Третий сценарий не является столь известным как первые два, но авторы книги и их коллеги разрабатывают, уточняют и пропагандируют его на протяжении уже более 20 лет, в результате чего он стал предметом серьезного обсуждения по меньшей мере в академических кругах. Это сценарий преимущественного развития креатосферы на основе прогресса социализации экономики. Он предполагает качественную смену модели трансформаций и переход к активному выращиванию элементов «царства свободы» в рамках активно реформируемого капитализма. Иными словами, это сценарий существенного изменения модели социально-экономической системы России, а именно перехода от оли-гархически-бюрократического позднего капитализма полупериферий-ного типа к трансформационной системе, реализующей траекторию опережающего развития по направлению к эко-социогуманитарно-реформируемому капитализму.

Предлагаемый сценарий с точки зрения авторов есть не более чем программа минимум (программа-максимум - социалистическая революция, высвобождающая энергию социального созидания «царства свободы»), но и он предполагает (i) существенно перераспределения экономической и политической власти от олигархических группировок и бюрократии к демократическому и социальному [буржуазному] государству, социально ответственному и общественно-контролируемому бизнесу и гражданскому обществу плюс (2) приоритетное развитие креатосферы. Этот сценарий выглядит в настоящее время абсолютно утопичным, но, напомним, «скандинавская модель» капитализма в начале ХХ века казалась абсолютной утопией радикальных левых, а в середине того же столетия, спустя каких-то 30 лет, стала реальностью.
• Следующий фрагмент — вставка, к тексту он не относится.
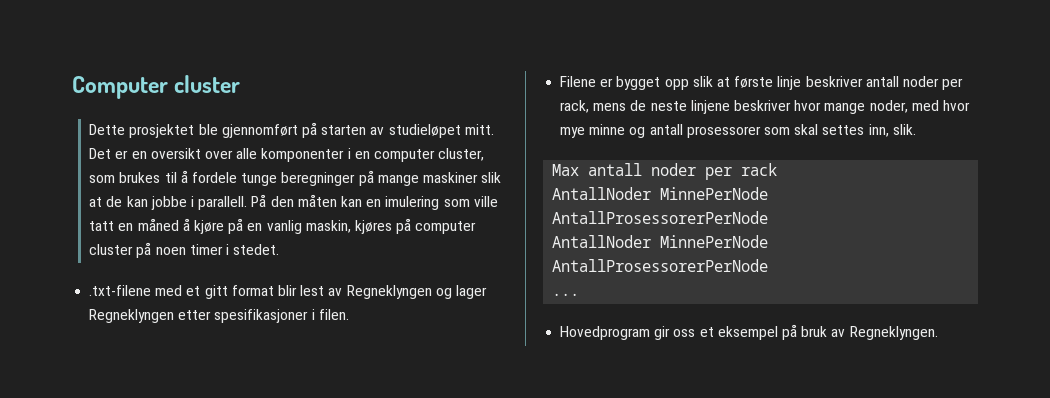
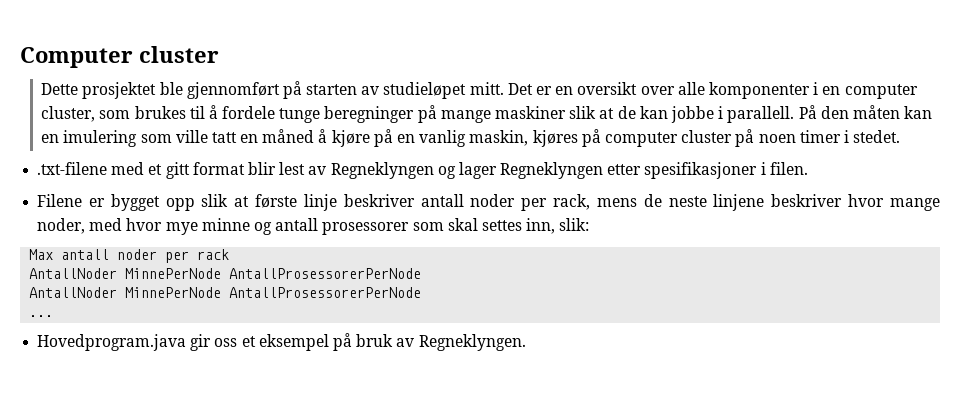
[892,124,916,135] slik. -> [559,218,590,231] slik:
[560,326,651,340] Hovedprogram -> [37,334,187,351] Hovedprogram.java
Реализация последнего сценария в идеале может привести к возникновению модели капитализма, максимально адекватной для движения в направлении посткапиталистической системы, т.е. социалистической революции (эта траектория чем-то напоминает ленинскую идею перерастания буржуазно-демократических преобразований в социалистические). Возможен ли этот сценарий политически - вопрос, ответ на который будет зависеть от многих конкретных условий. Равно как и вопрос о том, как (путем сколь радикальных реформ и/или революций) могут быть осуществлены трансформации от существующей к названной выше траектории развития и далее. В данном тексте мы эти вопросы не рассматриваем, сосредоточив внимание на социально-экономических аспектах.

А они предполагают качественные изменения структуры общественного воспроизводства и начало эко-социогуманитарно ориентированной трансформации производственных отношений позднего капитализма при уничтожении добуржуазных форм. Что касается новой структуры производства, то здесь перспективной целью должно стать формирование экономики, в которой около 20-25% занято в материальном производстве и сфере утилитарных услуг, еще столько же в непрерывно сокращаемом превратном секторе и не менее 50% - в растущей креатосфере. Причем именно последняя должна все более становиться драйвером прогресса этого общества.

Для иллюстрации приведенных выше, прямо скажем, не очевидных тезисов используем простейшую историческую аналогию, при этом, естественно, отдавая себе отчет в том, что аналогия не есть доказательство, но есть полезная иллюстрация. Итак, проведем аналогию перехода от доминирования индустриального производства к обществу, где доминирует креатосфера с переходом от аграрного к индустриальному производству, происходившему в мире на протяжении как минимум трех столетий, начиная с XVIII века.

Вследствие этой трансформации сельское хозяйство, прежде бывшее доминирующей сферой (до 80% занятых), превращается в одну из сфер индустриального («постаграрного») производства, чья доля и роль в общественном воспроизводстве постоянно сокращаются (до i-5%), хотя производительность и результативность растет. Последнее хорошо известно: Европейские страны, где непосредственно в аграрном производстве занято несколько процентов населения позволяет производить сельскохозяйственной продукции в масштабах достаточных не только для обеспечения нужд своей страны, но и еще экспортировать его в третьи страны.